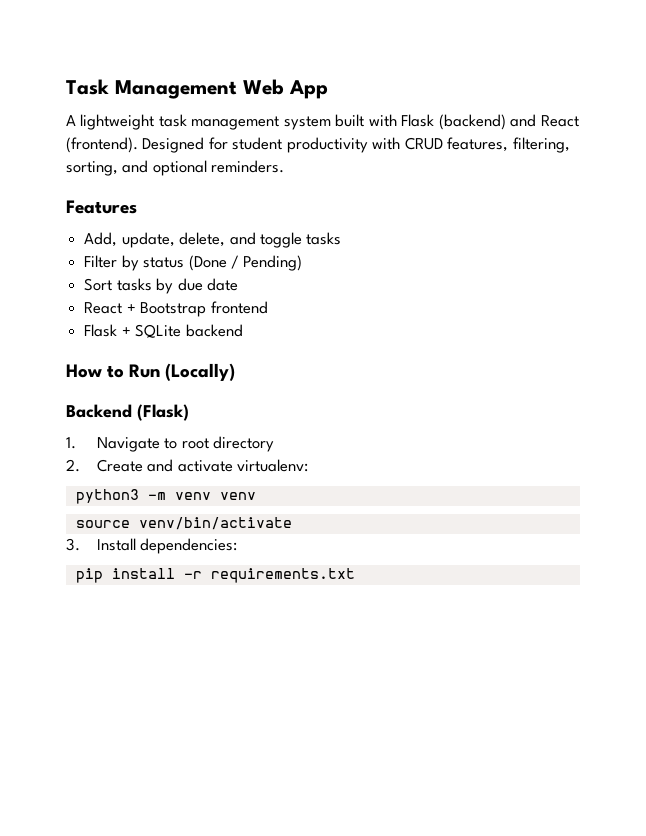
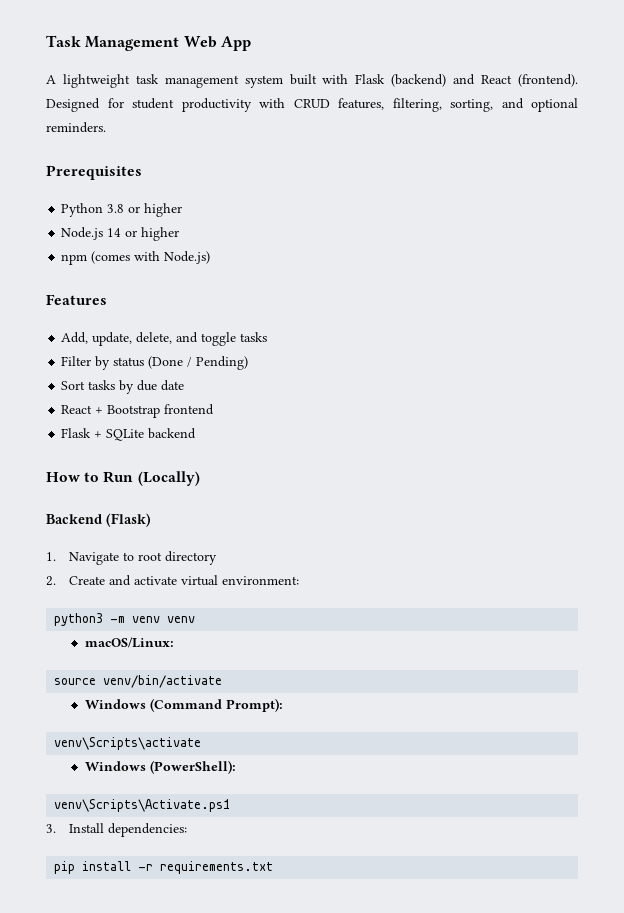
+ Prerequisites
+ Python 3.8 or higher
+ Node.js 14 or higher
+ npm (comes with Node.js)
- 2. Create and activate virtualenv:
+ 2. Create and activate virtual environment:
+ macOS/Linux:
+ Windows (Command Prompt):
+ venv\Scripts\activate
+ Windows (PowerShell):
+ venv\Scripts\Activate.ps1

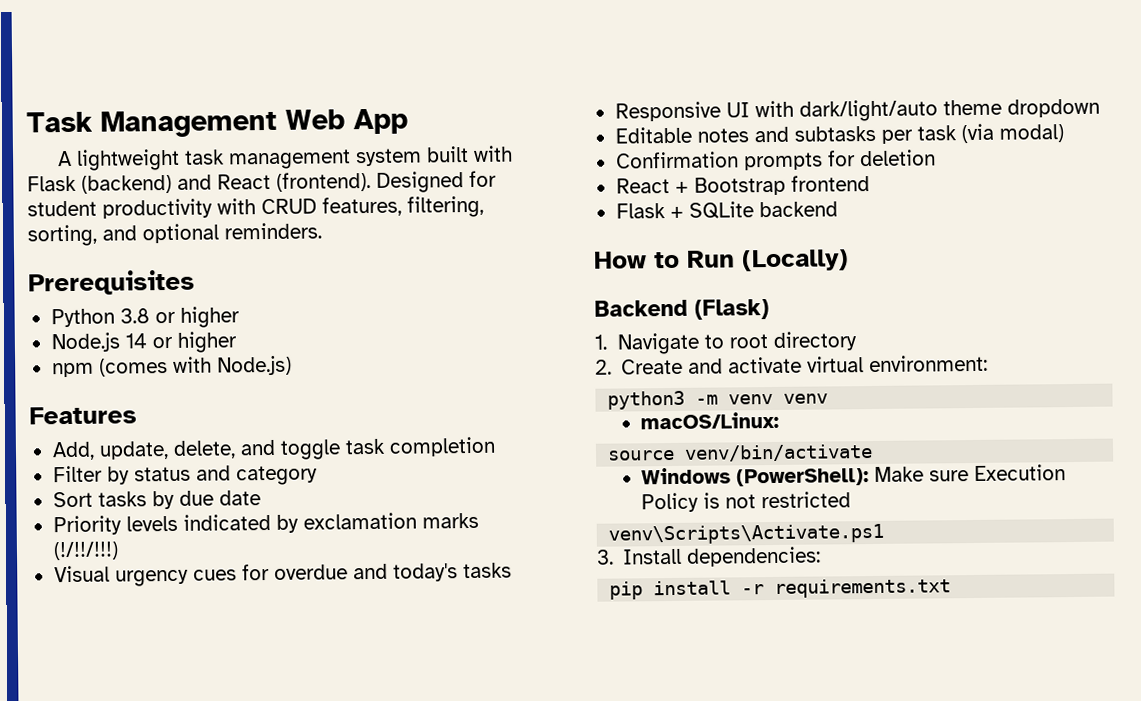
- Add, update, delete, and toggle tasks
+ Add, update, delete, and toggle task completion
- Filter by status (Done / Pending)
+ Filter by status and category
+ Priority levels indicated by exclamation marks (!/!!/!!!)
+ Visual urgency cues for overdue and today's tasks
+ Responsive UI with dark/light/auto theme dropdown
+ Editable notes and subtasks per task (via modal)
+ Confirmation prompts for deletion
- Windows (Command Prompt):
- venv\Scripts\activate
- Windows (PowerShell):
+ Windows (PowerShell): Make sure Execution Policy is not restricted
—————
• Task prompt: Exactly reproduce the lines from the one containing "task (via modal)" through the end of the records, and only those lines.

• Written answer:
+ Editable notes and subtasks per task (via modal)
+ Confirmation prompts for deletion
- Windows (Command Prompt):
- venv\Scripts\activate
- Windows (PowerShell):
+ Windows (PowerShell): Make sure Execution Policy is not restricted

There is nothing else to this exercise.